The majority of the medical students provided rich and thoughtful reflections that aligned with the goals of the activity. However, a few of the students did not actively participate in the challenge, as evidenced in the stand-alone Lack of Empathy theme. In addition, two students did not appear to truly experience an increased sense of empathy, as illustrated by a reflection paper that included both Empathy and Lack of Empathy themes. This finding indicates that, even among medical students, perspective-taking can be a difficult task.

This study is further limited because it used an unstructured response format for student reflections on their simulated experience of living with type 1 diabetes. Although this format allowed students to freely discuss the aspects of the simulation that they believed most relevant, it made the task of developing thematic categories more challenging. Future researchers may consider developing a more structured response format to aid in the qualitative analyses. Group debriefing or focus group meetings after the simulation also may yield richer data.

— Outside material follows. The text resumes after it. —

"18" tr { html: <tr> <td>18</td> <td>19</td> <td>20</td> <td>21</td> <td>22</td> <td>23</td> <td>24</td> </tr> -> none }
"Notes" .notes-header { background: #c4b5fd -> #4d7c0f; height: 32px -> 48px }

Finally, the duration of the simulation experience was limited to only 24 hours. Although the students were able to experience various aspects of a day in the life of a young adult living with type 1 diabetes, an extended simulation (e.g., 1 week) may have afforded the students the opportunity to experience the disease more fully.

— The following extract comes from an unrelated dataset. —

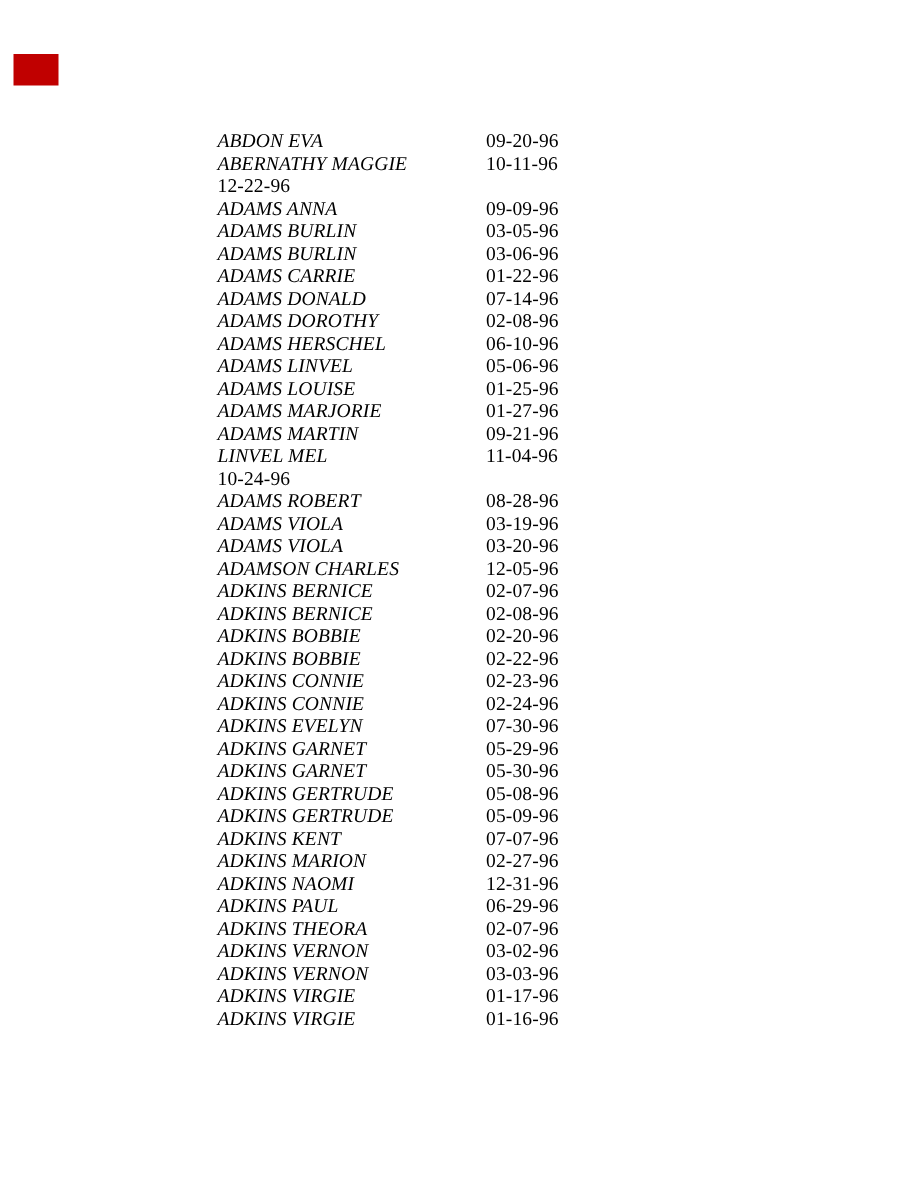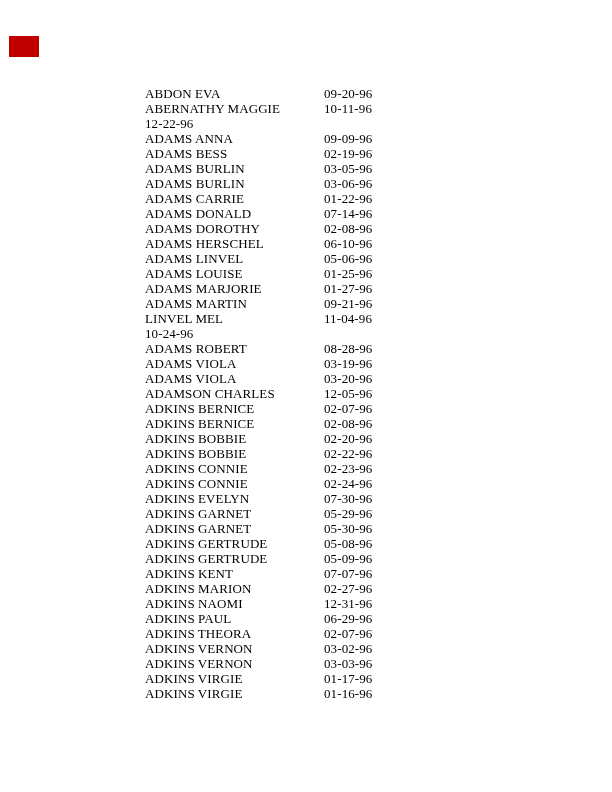"ABDON EVA" .record-name { font-style: none -> italic }
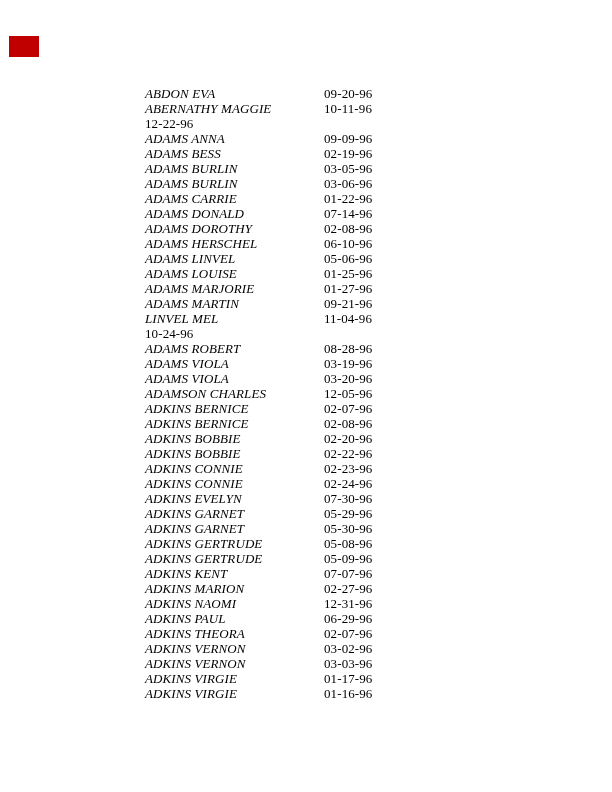"ADAMS BESS" div.record-row { html: <div> <span>ADAMS BESS</span> <span>02-19-96</span> </div> -> none }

It is recommended that this simulation be included in medical school programs as a multidisciplinary experience to provide multiple perspectives and further promote the tenets of patient-centered care. Professionals who collaborate with physicians to provide care, such as psychologists and nurses, may similarly benefit from participating in this empathy training activity. Finally, it is recommended that future research use a longitudinal design to determine the need for booster sessions or continued reflections on developing understanding and empathy for those living with chronic health conditions.

The purpose of this study was to provide medical students with an experience that would mirror a day in the life of an individual living with type 1 diabetes. Through this 24-hour text-a-thon, students had the opportunity to better understand the impact of a chronic health condition on a patient’s lifestyle, daily decisions, and overall quality of life. Qualitative analyses of student reflections demonstrated that students developed an understanding of the behavioral, social, and emotional challenges related to living with a diabetes, and empathy toward people with type 1 diabetes was illustrated in many of the students’ reflections. Overall, this simulation offered a rich training experience for medical students as they continue to grow in their knowledge and skills related to patient-centered care.

Acknowledgments

The authors thank the people with diabetes and their families who participated in the didactic portion of the Diabetes Simulation Challenge. This study was supported by Bringing Science Home and the Patterson Foundation.

Duality of Interest

No potential conflicts of interest relevant to this article were reported.

Author Contributions

E.S.-H., S.H.O., and K.B.-K. researched data and wrote the manuscript. N.J. reviewed and edited the manuscript. E.S.-H. is the guarantor of this work and, as such, had full access to all the data in the study and takes responsibility for the integrity of the data and the accuracy of the data analysis.